◆ Problem
Beginning with the line that holds "html: none ->" and ending with the last line below, please copy every line exactly, add nothing, and leave out the pictures.

[Entries taken from a collection]
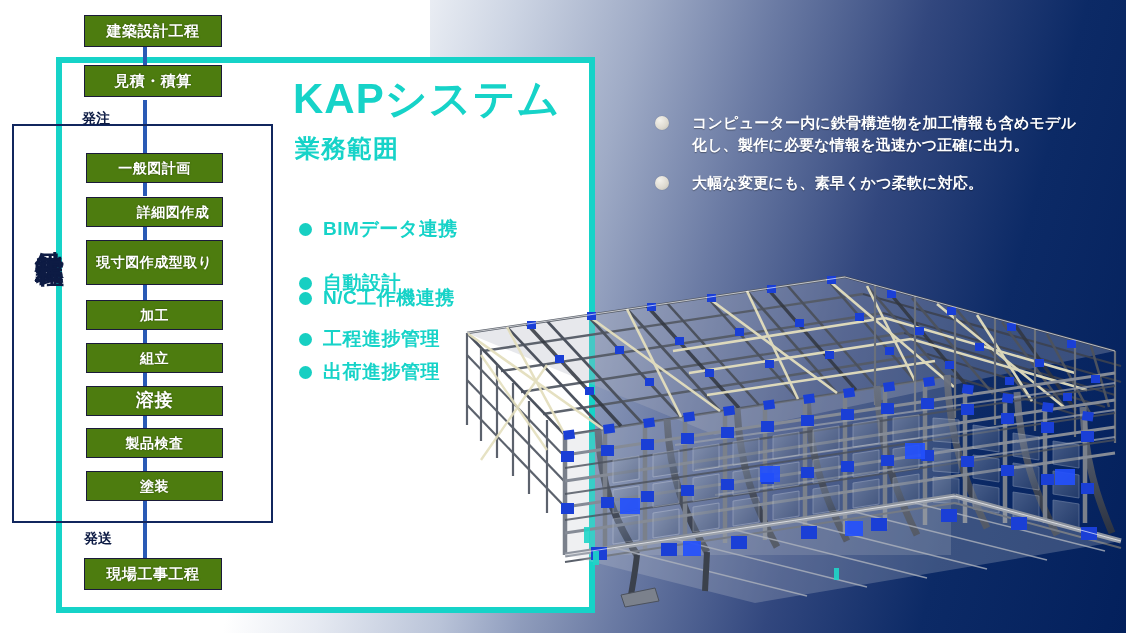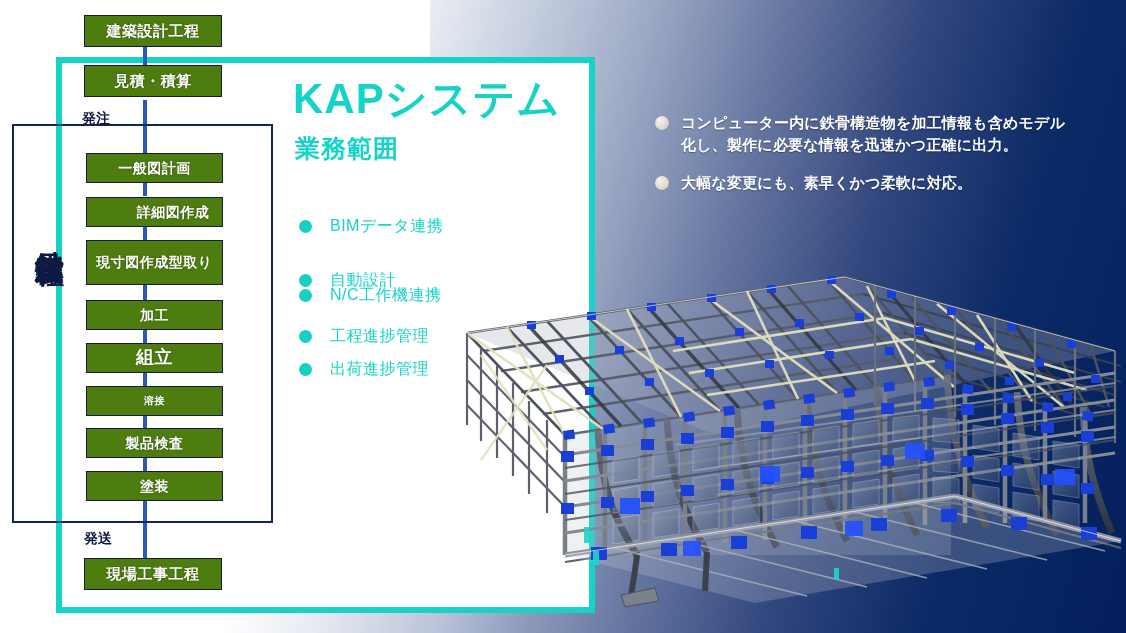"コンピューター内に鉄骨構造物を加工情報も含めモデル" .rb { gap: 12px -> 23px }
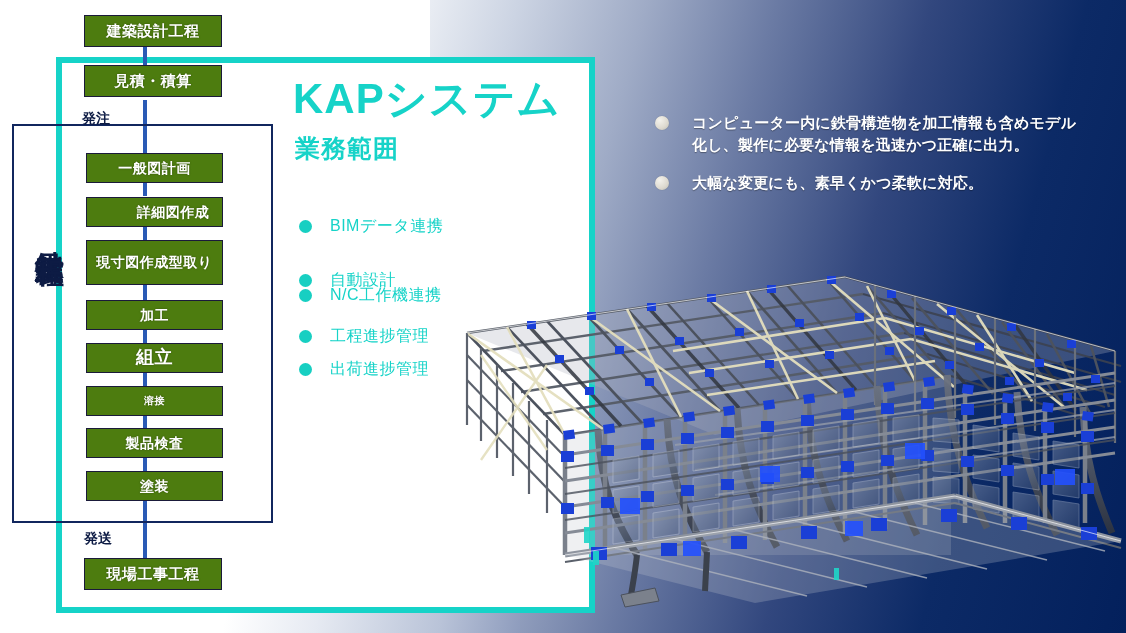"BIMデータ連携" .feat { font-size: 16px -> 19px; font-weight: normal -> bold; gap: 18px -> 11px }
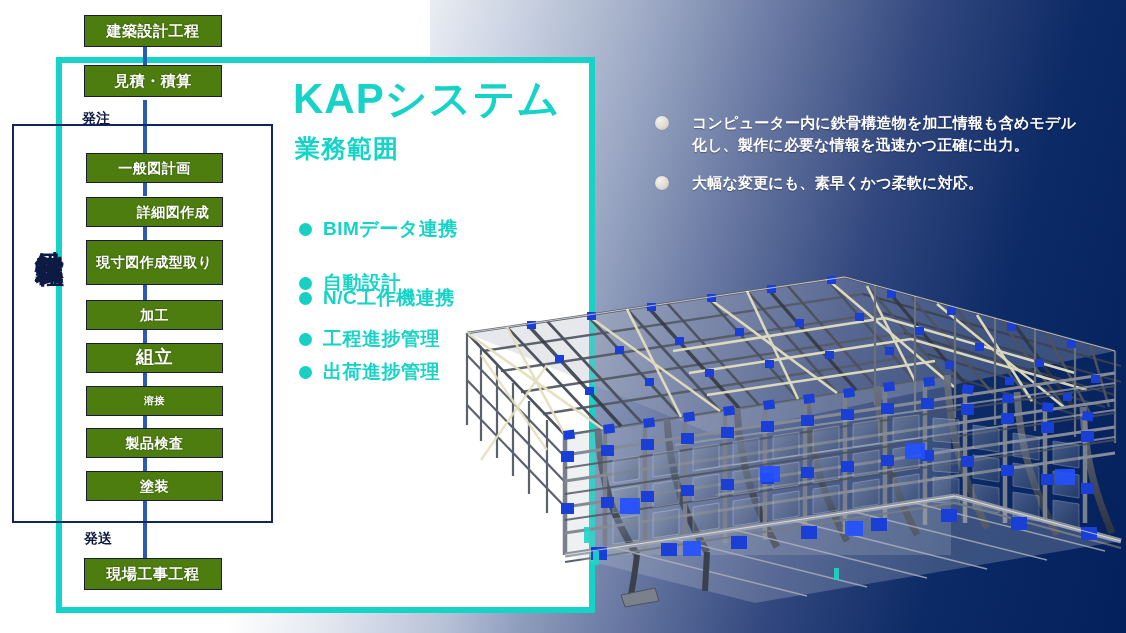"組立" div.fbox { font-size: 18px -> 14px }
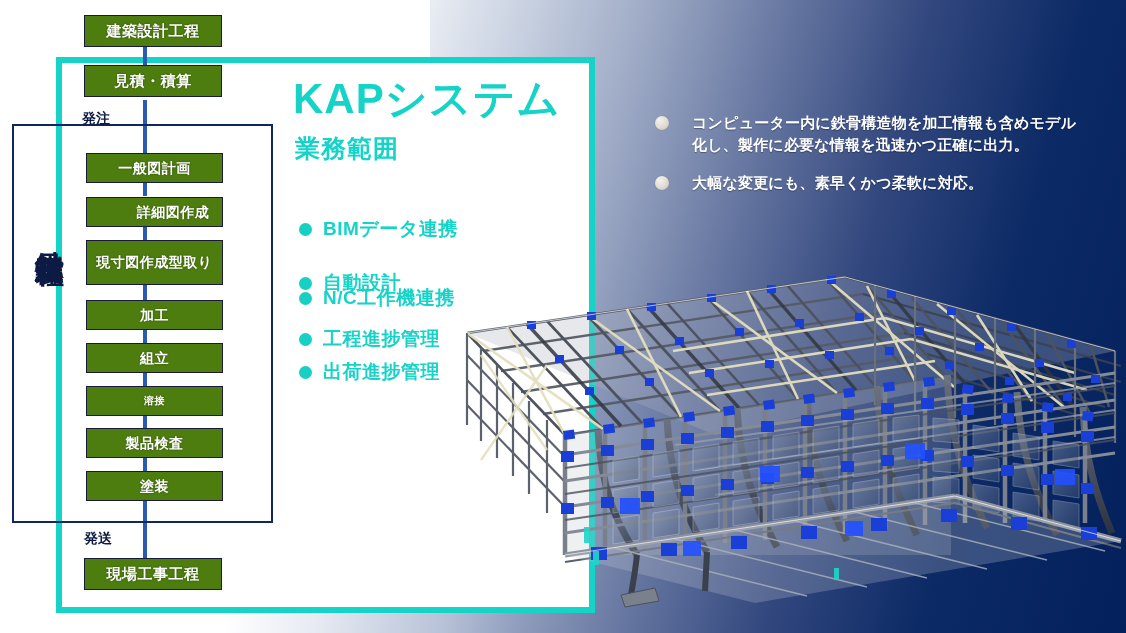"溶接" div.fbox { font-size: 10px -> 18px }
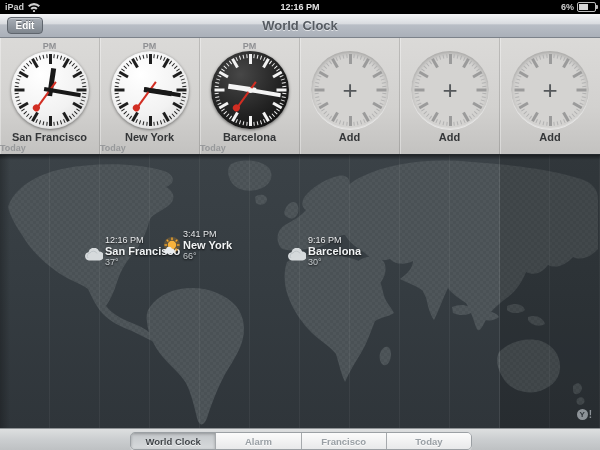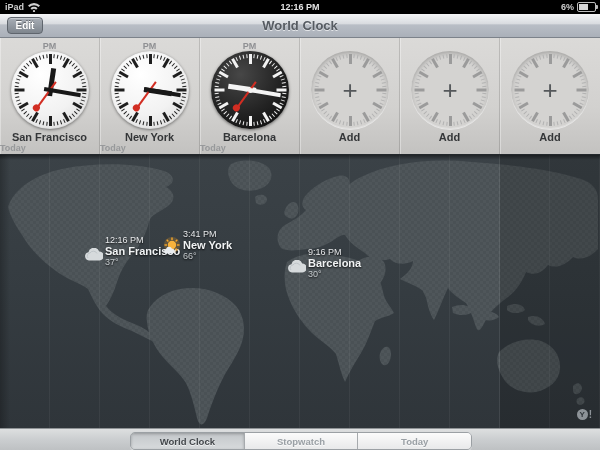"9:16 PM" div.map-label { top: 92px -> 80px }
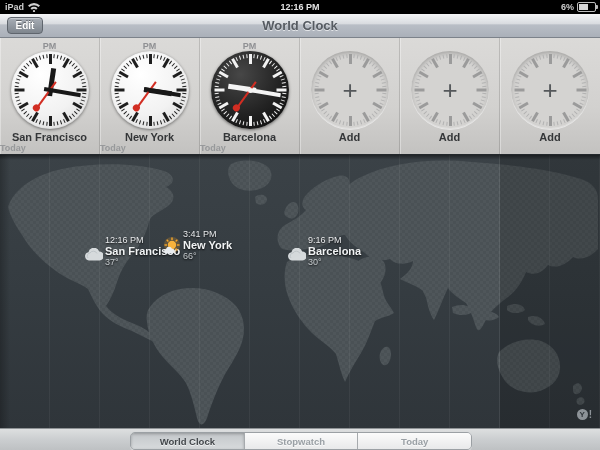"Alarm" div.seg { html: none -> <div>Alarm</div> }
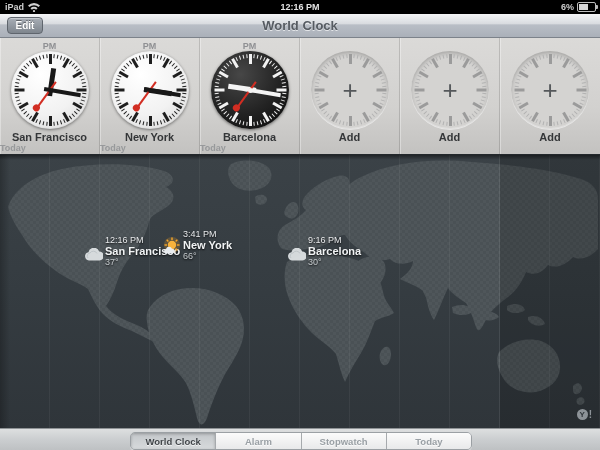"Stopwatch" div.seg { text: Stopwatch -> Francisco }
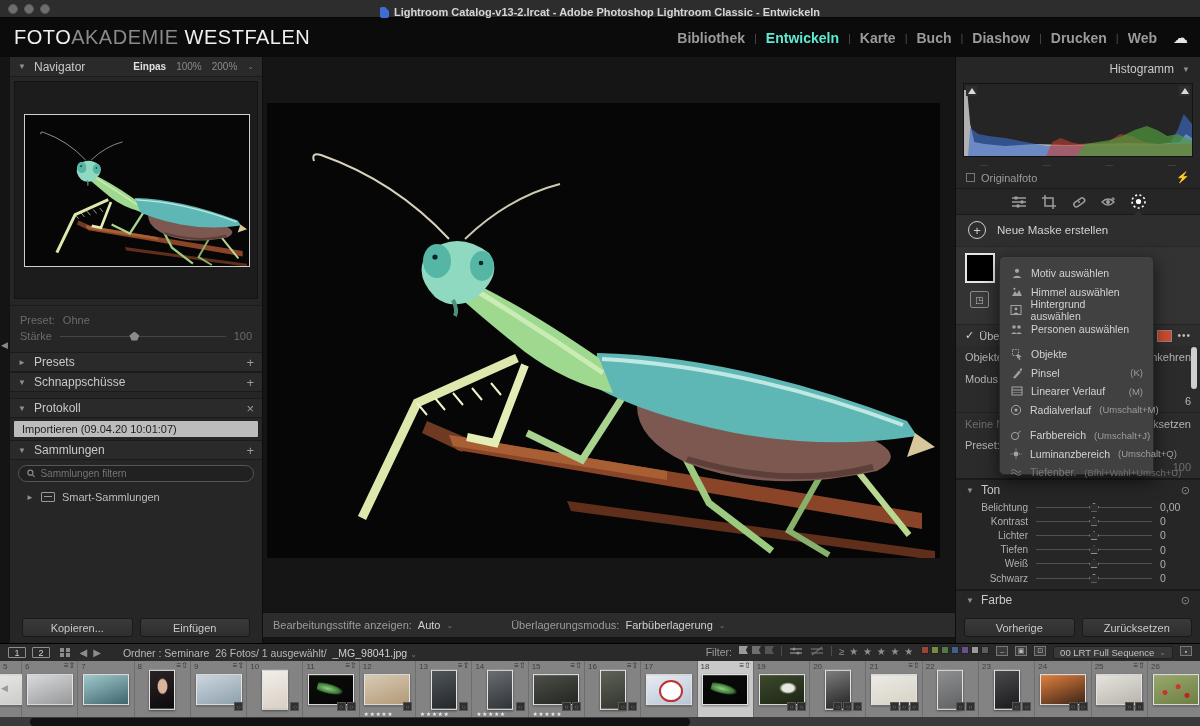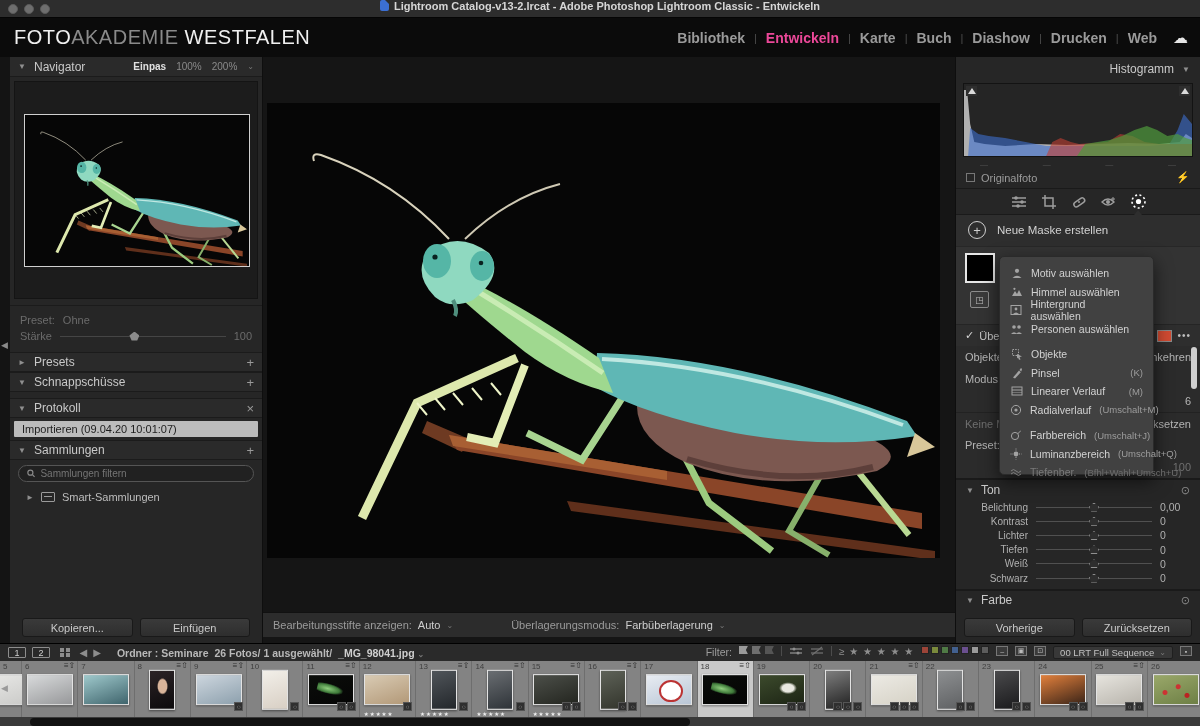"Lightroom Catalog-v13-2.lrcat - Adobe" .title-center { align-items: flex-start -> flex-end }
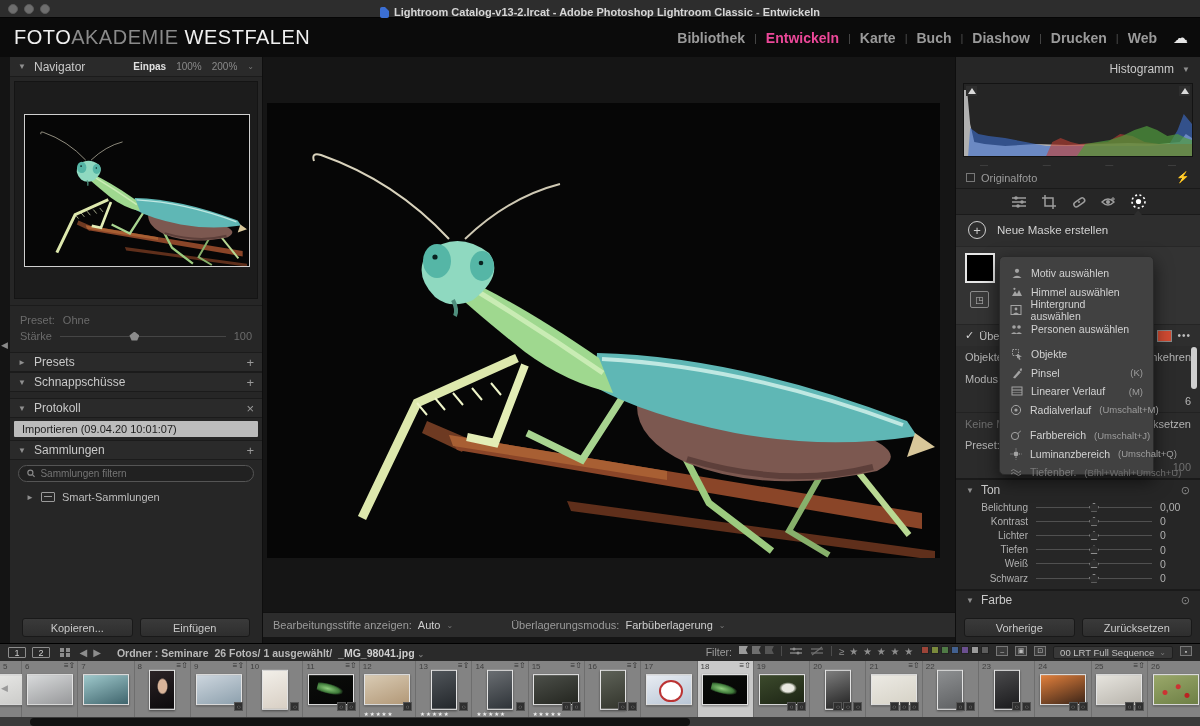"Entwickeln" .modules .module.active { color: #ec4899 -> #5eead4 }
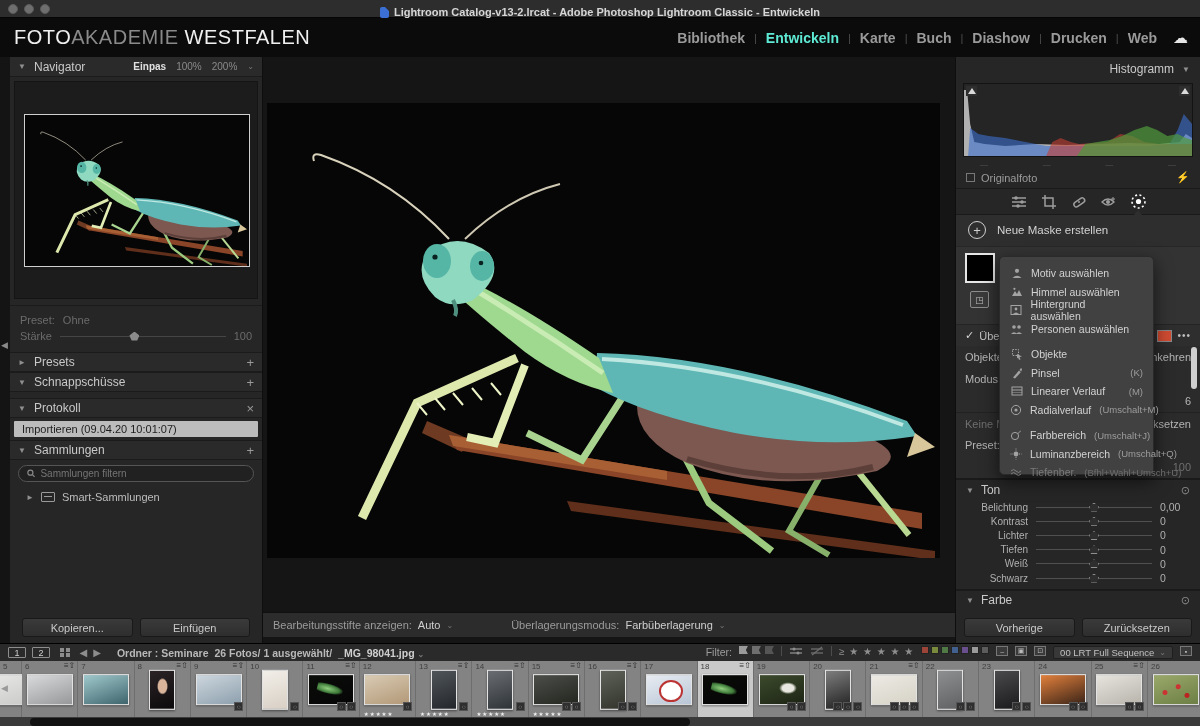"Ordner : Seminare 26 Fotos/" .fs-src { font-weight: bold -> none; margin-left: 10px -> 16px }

◆ Your response
"Alarm" div.seg { html: none -> <div>Alarm</div> }
"Stopwatch" div.seg { text: Stopwatch -> Francisco }
"Lightroom Catalog-v13-2.lrcat - Adobe" .title-center { align-items: flex-start -> flex-end }
"Entwickeln" .modules .module.active { color: #ec4899 -> #5eead4 }
"Ordner : Seminare 26 Fotos/" .fs-src { font-weight: bold -> none; margin-left: 10px -> 16px }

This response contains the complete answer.